## What needs to be done
Below are the records; give the number of their lines that contain the word "from" and nothing more.

--- Entries supplied Enclosed Below ---

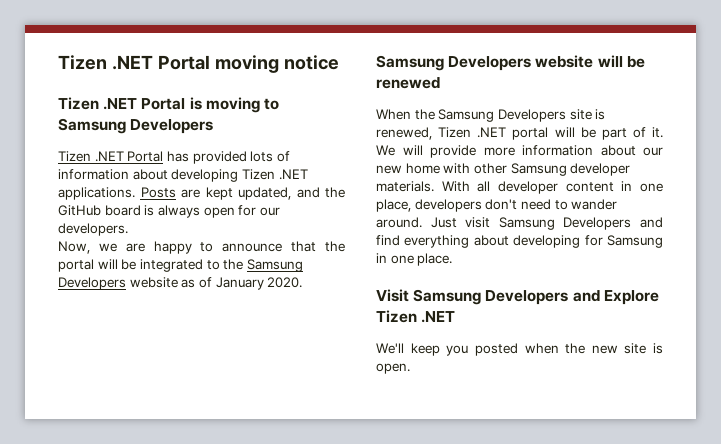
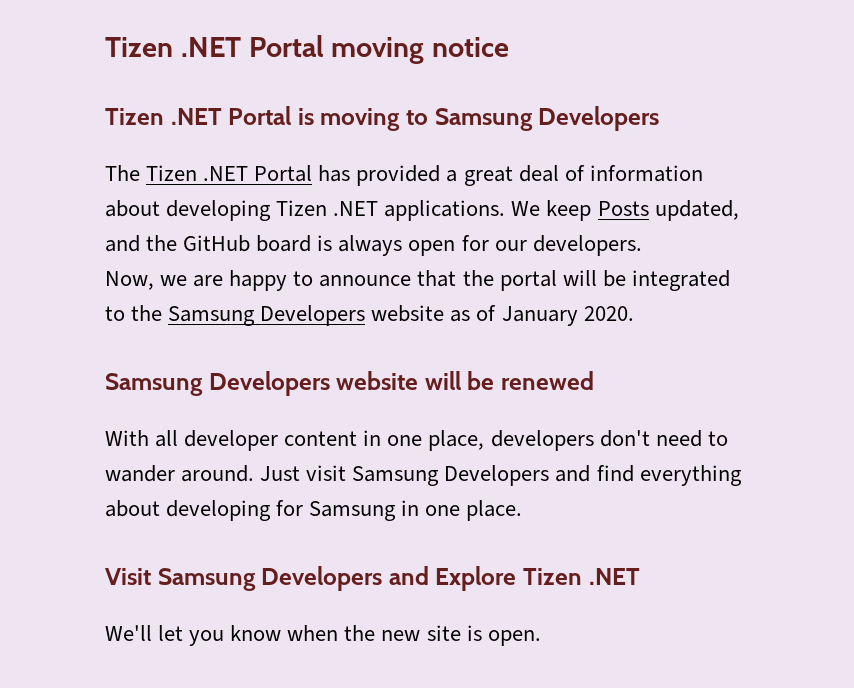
(214, 126) none -> [105,165,140,181] The
[250,151,274,162] lots -> [446,165,559,186] a great deal
[140,187,233,200] Posts are kept -> [511,200,649,221] We keep Posts
[376,109,606,122] [376,127,663,140] [376,145,663,158] [376,163,631,176] [376,181,434,192] When the Samsung Developers site is renewed, Tizen .NET portal will be part of it. We will provide more information about our new home with other Samsung developer materials. -> (595, 380) none
[410,343,518,356] keep you posted -> [158,625,282,646] let you know

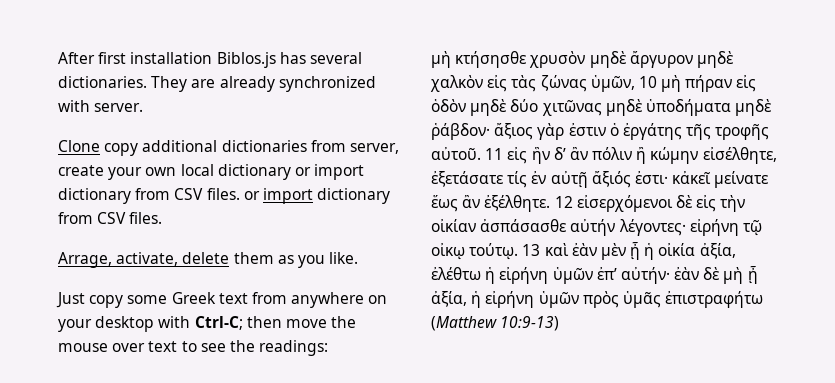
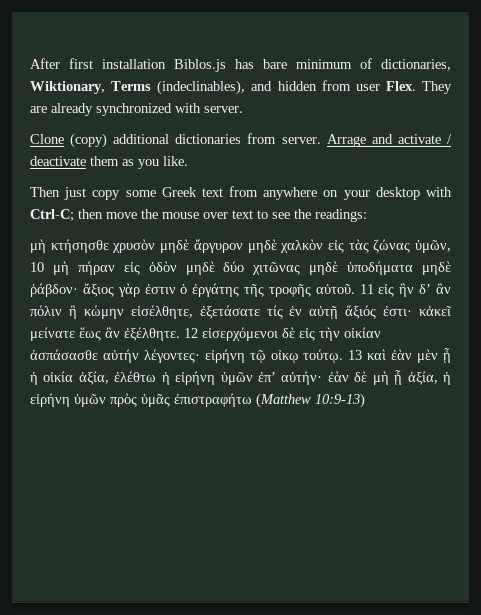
[309,52,362,64] [58,76,147,88] several dictionaries. -> [263,58,451,71] [30,80,416,95] bare minimum of dictionaries, Wiktionary, Terms (indeclinables), and hidden from user Flex.
[104,143,139,156] copy -> [70,133,108,148] (copy)
[349,143,399,154] [58,164,365,180] [58,188,391,204] [58,212,163,224] [58,252,230,268] server, create your own local dictionary or import dictionary from CSV files. or import dictionary from CSV files. // Arrage, activate, delete -> [281,134,452,147] [30,156,86,166] server. Arrage and activate / deactivate
[56,292,85,308] Just -> [30,187,87,200] Then just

--- End of Enclosed Entries supplied ---

## Completed exercise
2